BOGOR – Setelah ambruk dan longsor akses jalan utama Batu Tulis menuju kelurahan Pamoyanan.
Dampak luas pun terasa dan telah terjadi pada warga setempat juga pada penguna jalan tersebut secara umum.
Dimana kerugian materil sejak akses jalan ditutup telah mempengaruhi pendapatan usaha warga baik pedagang juga bidang jasa lainnya termasuk angkutan DAMRI.
Dari Fakta peristiwa dan hasil investigasi bahwa ada dugaan adanya patahan pada lempeng dasar tanah sebab tiang pancang oleh pelaksana proyek PT KAI.
Hingga goncangan alat pancang beton besi atau paku bumi telah merusak lempengan dasar bumi yang ada disana juga aliran mata air alami terputus.

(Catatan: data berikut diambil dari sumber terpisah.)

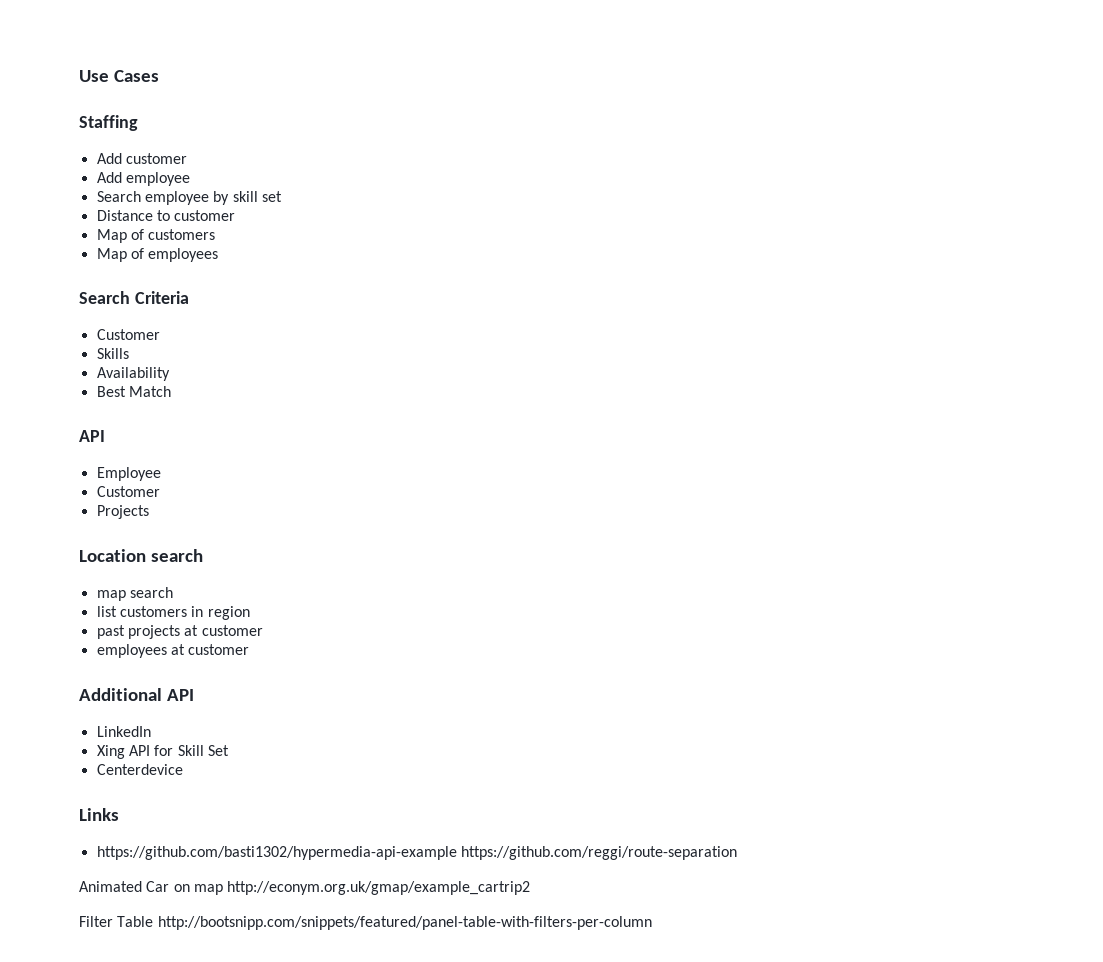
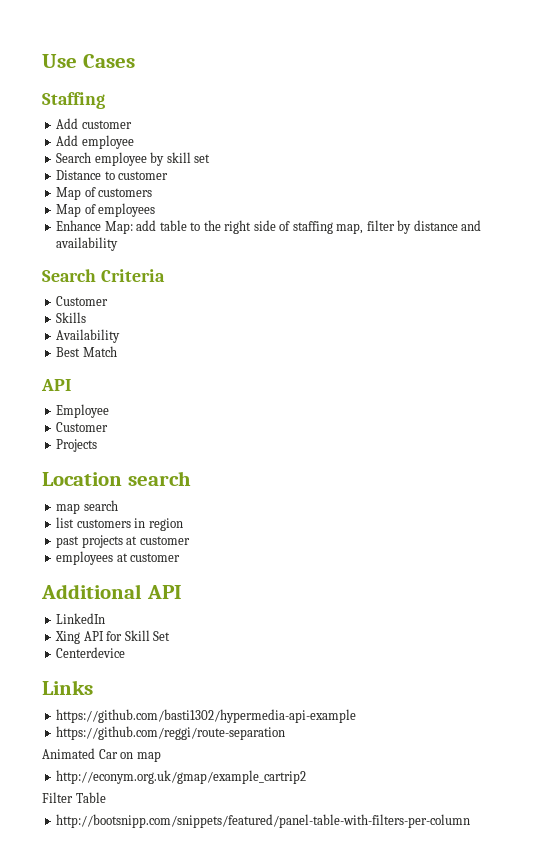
+ Enhance Map: add table to the right side of staffing map, filter by distance and availability
- https://github.com/basti1302/hypermedia-api-example https://github.com/reggi/route-separation
+ https://github.com/basti1302/hypermedia-api-example
+ https://github.com/reggi/route-separation
- Animated Car on map http://econym.org.uk/gmap/example_cartrip2
+ Animated Car on map
+ http://econym.org.uk/gmap/example_cartrip2
- Filter Table http://bootsnipp.com/snippets/featured/panel-table-with-filters-per-column
+ Filter Table
+ http://bootsnipp.com/snippets/featured/panel-table-with-filters-per-column

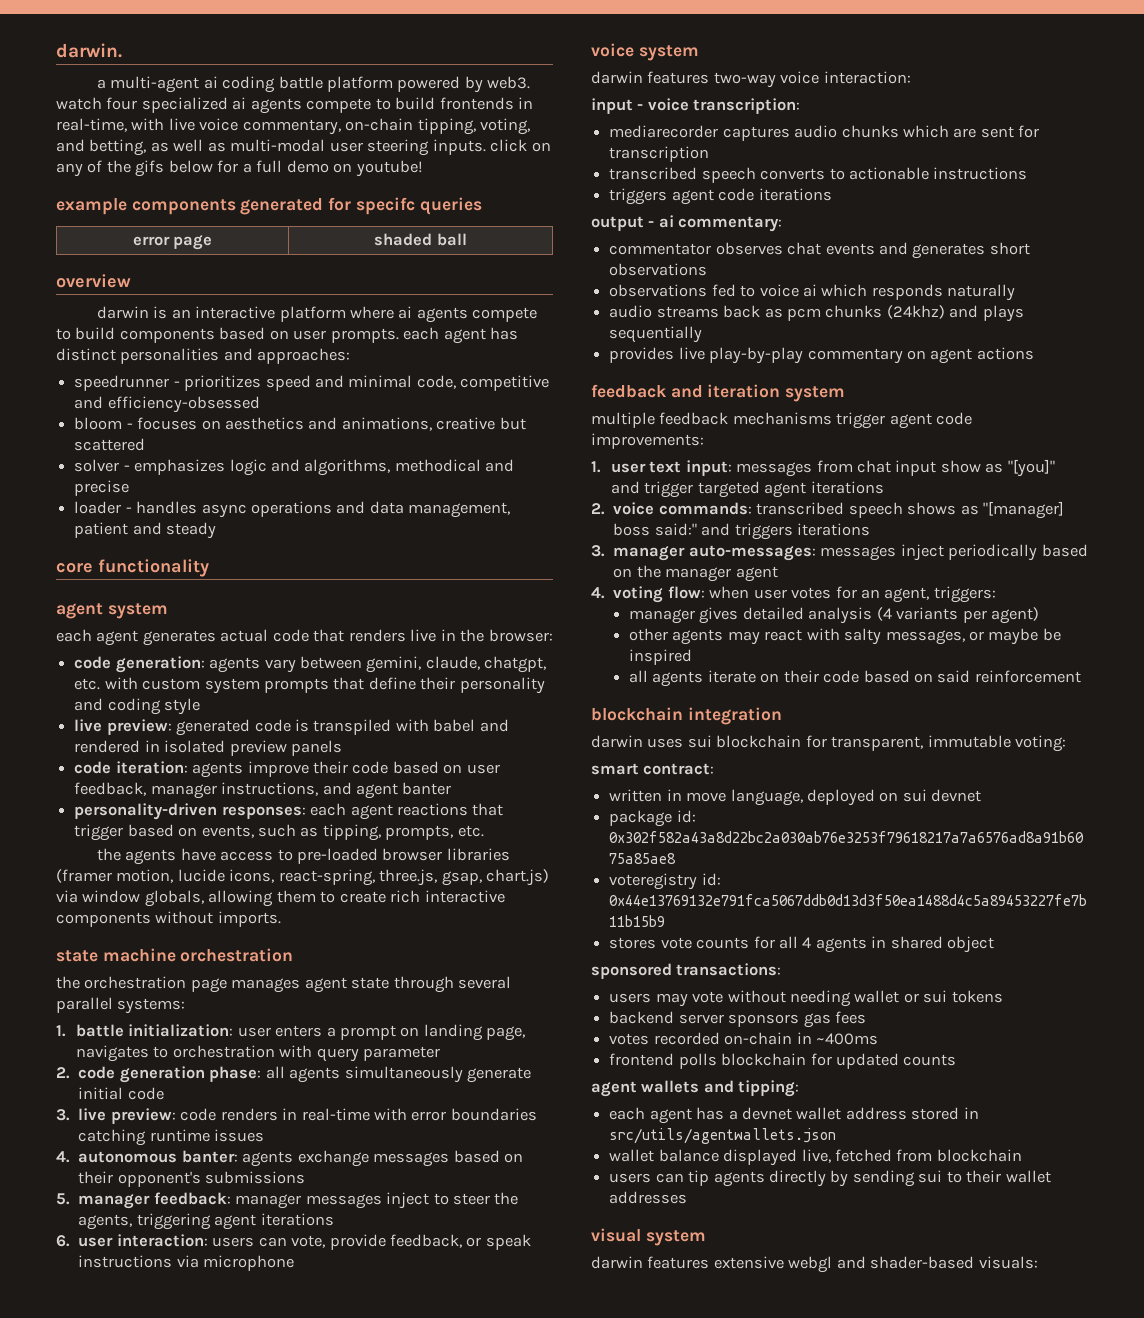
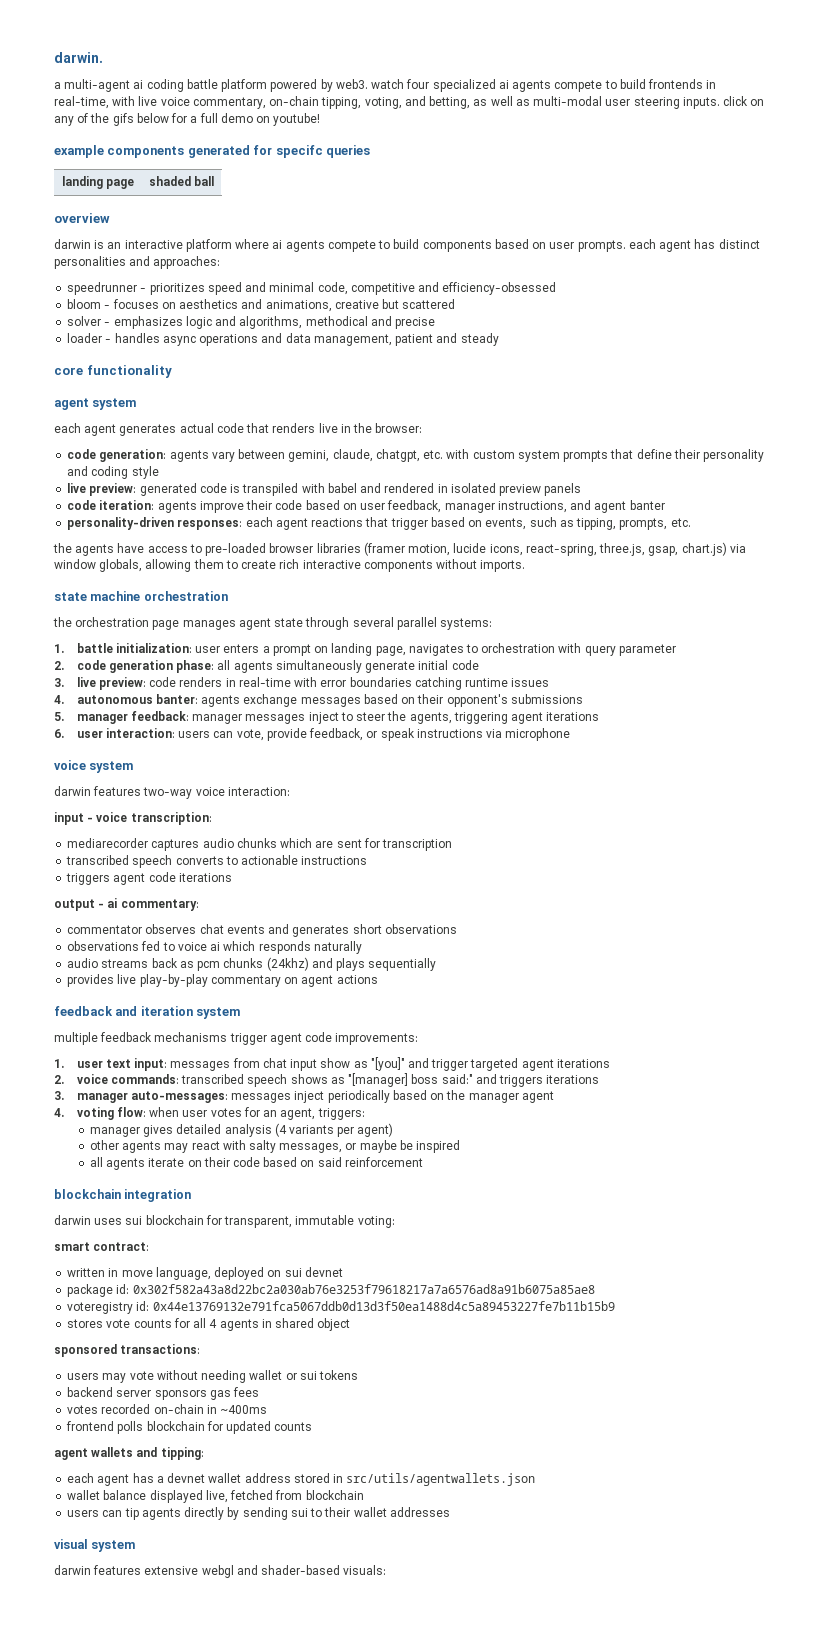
- error page | shaded ball
+ landing page | shaded ball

Hingga aliran mata air alami tersebut terganggu dan menyebar kemana-mana tidak bisa dialirkan pada keadaan alaminya.
Aktifis anti korupsi dan lingkungan hidup bung Galai Simanupak SH meminta agar PT KAI turut pula bertanggung jawab atas longsor pada jalan Batu Tulis ini.
” Ini jalan yang amat serius dan vital bahkan dilalui akses warga dan pengguna jalan 24 jam.

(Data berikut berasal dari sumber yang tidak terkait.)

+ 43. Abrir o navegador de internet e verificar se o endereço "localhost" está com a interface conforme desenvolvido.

Sebab jalan ini dapat menghubungkan hampir kesemua titik tujuan dan tempat sebaran penduduk baik Kota dan Kabupaten Bogor.
Adapun penanganan pihak Pemkot atas akses jalan ini termasuk lamban bahkan penuh kebingungan.
Kalo memang bisa dibuat jalan R2 lalu kenapa opsi itu baru dilakukan pada Minggu ini.
Lalu kebijakan dan pola penanganan skala prioritas secara umum atas akses jalan ini apakah sudah dipastikan akan direncanakan dan dianggarkan belum.
Baik peta lokasi jalur akses jalanya dan pembebasan lahan juga.
Kalau bicara janji anggaran Propinsi dari Gubernur Jabar dan Walikota Bogor patungan itu seperti indah tapi penuh duri dalam kenyataannya.
Sebab warga masyarakat butuh kepastian atas akses jalan ini kembali normal baik R2 Motor dan kendaraan mobil ” tegas Galai Simanupak.